Lorsqu’une nouvelle dirigeante s’est installée dans la colonie, ses sujets se sont rapidement adaptés à sa version de l’appel de salutation. Cela montre que même à l’âge adulte, les rats-taupes sont capables d’apprendre de nouvelles versions des appels, ce qui prouve que leur langue est culturelle et non génétique.
Ces fouisseurs nus sont extrêmement territoriaux et leur système d’appel de salutation et de réponse leur permettrait de reconnaître instantanément les envahisseurs, qu’ils n’hésiteront pas à attaquer et à tuer. Pourtant, quelle que soit la colonie d’où proviennent les appels, lorsqu’on lui donne le choix, un individu préfère une pièce où il peut entendre les autres plutôt que d’être seul.
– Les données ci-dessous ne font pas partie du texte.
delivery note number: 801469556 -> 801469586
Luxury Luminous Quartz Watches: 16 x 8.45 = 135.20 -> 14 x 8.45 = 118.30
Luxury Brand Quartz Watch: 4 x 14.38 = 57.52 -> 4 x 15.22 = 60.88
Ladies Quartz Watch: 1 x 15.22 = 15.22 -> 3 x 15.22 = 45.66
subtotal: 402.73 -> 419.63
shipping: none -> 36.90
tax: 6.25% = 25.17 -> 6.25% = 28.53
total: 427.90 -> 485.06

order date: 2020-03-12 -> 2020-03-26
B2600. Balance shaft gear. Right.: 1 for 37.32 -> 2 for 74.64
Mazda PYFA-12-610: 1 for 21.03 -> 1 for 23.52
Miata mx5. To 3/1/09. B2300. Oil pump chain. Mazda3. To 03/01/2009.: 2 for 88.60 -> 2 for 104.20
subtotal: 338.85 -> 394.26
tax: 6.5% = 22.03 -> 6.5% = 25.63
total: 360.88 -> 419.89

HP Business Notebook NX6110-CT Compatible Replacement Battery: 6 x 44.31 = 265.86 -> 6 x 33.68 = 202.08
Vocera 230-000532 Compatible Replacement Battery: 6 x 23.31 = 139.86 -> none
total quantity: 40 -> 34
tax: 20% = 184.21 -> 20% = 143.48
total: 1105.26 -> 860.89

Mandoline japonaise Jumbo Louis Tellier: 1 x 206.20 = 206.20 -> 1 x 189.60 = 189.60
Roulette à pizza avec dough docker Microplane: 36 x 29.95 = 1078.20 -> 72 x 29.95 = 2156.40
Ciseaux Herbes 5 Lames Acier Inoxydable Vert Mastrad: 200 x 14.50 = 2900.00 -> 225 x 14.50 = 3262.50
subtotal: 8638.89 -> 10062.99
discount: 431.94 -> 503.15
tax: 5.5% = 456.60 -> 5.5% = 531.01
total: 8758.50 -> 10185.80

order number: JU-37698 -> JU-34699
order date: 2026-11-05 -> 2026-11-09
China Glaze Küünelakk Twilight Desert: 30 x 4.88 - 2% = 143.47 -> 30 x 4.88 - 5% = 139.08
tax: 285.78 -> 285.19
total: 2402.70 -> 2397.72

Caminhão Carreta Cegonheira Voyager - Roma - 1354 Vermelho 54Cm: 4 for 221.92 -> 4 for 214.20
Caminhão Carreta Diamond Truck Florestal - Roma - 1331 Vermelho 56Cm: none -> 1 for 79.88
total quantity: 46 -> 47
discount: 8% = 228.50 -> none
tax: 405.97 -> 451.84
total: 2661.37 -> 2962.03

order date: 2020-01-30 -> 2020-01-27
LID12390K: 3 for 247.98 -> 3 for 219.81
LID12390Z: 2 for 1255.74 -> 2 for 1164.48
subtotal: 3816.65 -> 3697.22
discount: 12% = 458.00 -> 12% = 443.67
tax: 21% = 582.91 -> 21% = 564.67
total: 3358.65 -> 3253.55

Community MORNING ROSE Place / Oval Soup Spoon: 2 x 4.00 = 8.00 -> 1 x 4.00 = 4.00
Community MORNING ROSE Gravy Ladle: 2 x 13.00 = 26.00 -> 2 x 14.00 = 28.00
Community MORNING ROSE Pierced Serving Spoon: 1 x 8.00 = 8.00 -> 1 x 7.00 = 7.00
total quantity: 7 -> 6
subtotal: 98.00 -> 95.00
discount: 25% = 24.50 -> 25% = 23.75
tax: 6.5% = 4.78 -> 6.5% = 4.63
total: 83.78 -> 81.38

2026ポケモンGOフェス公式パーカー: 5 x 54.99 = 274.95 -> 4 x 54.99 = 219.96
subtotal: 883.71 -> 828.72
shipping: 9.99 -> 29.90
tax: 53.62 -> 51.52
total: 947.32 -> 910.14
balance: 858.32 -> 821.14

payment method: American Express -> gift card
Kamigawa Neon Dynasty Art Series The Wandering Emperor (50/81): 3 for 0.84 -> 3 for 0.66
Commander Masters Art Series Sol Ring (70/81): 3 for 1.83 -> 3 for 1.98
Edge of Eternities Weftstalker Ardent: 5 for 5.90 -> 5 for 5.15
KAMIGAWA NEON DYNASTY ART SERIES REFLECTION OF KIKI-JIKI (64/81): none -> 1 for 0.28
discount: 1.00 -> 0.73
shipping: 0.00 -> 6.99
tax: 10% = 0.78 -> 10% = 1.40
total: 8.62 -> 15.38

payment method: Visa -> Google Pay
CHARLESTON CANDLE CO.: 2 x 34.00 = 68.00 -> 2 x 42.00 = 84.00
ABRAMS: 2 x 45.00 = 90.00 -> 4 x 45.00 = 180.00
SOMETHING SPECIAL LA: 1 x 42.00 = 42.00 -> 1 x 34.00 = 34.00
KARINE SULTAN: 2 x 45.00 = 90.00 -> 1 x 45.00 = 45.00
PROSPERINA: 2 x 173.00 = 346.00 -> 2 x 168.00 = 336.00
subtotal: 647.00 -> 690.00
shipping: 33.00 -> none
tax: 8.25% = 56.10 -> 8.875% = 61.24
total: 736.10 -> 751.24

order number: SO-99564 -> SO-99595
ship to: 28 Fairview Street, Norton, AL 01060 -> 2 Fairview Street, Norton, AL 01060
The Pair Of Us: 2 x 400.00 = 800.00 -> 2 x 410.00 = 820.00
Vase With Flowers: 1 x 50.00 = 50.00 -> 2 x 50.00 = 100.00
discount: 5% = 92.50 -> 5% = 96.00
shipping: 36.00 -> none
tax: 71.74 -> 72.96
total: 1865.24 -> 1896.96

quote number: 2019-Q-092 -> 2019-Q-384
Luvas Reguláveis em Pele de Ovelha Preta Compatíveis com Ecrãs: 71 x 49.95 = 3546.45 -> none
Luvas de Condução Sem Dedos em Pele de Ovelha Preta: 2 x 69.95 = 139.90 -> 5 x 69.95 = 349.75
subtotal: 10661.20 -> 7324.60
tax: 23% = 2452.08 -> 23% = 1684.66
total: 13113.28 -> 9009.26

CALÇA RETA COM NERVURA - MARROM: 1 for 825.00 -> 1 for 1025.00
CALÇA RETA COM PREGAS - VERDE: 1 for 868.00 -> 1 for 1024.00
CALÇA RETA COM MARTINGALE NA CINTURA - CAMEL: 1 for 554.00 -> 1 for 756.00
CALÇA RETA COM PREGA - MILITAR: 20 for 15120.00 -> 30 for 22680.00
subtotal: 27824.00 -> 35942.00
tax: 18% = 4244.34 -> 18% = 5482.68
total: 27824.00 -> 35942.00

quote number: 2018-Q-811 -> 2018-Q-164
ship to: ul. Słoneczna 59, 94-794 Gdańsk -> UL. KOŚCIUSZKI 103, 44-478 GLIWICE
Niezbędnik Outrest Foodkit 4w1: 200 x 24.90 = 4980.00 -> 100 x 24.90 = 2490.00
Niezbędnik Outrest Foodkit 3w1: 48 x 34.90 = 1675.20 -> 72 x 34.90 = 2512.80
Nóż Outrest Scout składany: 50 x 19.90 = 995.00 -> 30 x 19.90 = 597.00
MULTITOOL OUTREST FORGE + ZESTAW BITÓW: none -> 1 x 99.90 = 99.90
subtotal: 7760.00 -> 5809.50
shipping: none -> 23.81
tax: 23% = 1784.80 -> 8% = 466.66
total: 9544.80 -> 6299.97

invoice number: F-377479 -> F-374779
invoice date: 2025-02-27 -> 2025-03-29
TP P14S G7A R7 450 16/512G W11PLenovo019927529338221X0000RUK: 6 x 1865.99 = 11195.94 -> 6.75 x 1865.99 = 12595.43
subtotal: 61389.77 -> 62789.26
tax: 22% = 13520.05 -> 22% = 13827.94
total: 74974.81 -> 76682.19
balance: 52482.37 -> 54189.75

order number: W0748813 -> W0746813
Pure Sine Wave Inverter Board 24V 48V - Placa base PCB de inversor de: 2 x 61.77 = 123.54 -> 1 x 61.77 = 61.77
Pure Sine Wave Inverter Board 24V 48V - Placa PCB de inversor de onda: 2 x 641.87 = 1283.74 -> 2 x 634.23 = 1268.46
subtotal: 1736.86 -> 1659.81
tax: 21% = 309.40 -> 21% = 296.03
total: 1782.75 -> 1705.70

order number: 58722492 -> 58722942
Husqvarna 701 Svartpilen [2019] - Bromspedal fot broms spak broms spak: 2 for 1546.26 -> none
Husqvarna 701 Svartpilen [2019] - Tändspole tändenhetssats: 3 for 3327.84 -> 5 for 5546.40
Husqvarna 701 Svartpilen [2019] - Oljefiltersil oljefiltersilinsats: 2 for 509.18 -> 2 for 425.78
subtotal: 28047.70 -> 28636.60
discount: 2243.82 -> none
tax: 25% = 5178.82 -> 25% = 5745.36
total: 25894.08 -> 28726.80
C’est le premier exemple de transmission d’informations sociales par le son chez des rongeurs, des créatures bien différentes des autres animaux connus pour cela.
Une telle suggestion d’évolution convergente (où l’évolution trouve la même solution à un problème chez des espèces qui ne sont pas directement apparentées) vient s’ajouter aux preuves de plus en plus nombreuses que les vocalisations complexes sont fortement liées à la complexité sociale.
Selon le neuroscientifique Gary Lewin du MDC, expliquant que les cerveaux des rats-taupes sont très similaires à ceux de souris bien étudiées :
C’est un tout nouvel ordre d’animaux à présenter une culture vocale.
Mais ce qui est différent, c’est de permettre aux rats-taupes nus d’amener leur socialisation à un niveau différent. Il est impatient de découvrir la physiologie qui se cache derrière cette particularité.
Toujours selon Lewin :
Nous pensons que si nous pouvons trouver ce qui fait un cerveau social chez un rat-taupe, cela nous donnera une idée très précise de ce qui rend les humains sociaux.
Les deux études publiées dans Science :
- Colony-specific dialects of naked mole-rats (Rochelle Buffenstein/ Calico Life Sciences)
- Cultural transmission of vocal dialect in the naked mole-rat (Alison J. Barker et Col./ Max Delbrück Center for Molecular Medicine)
… et présentées sur le site du Max Delbrück Center for Molecular Medicine in the Helmholtz Association (MDC) : Naked mole-rats speak in dialect.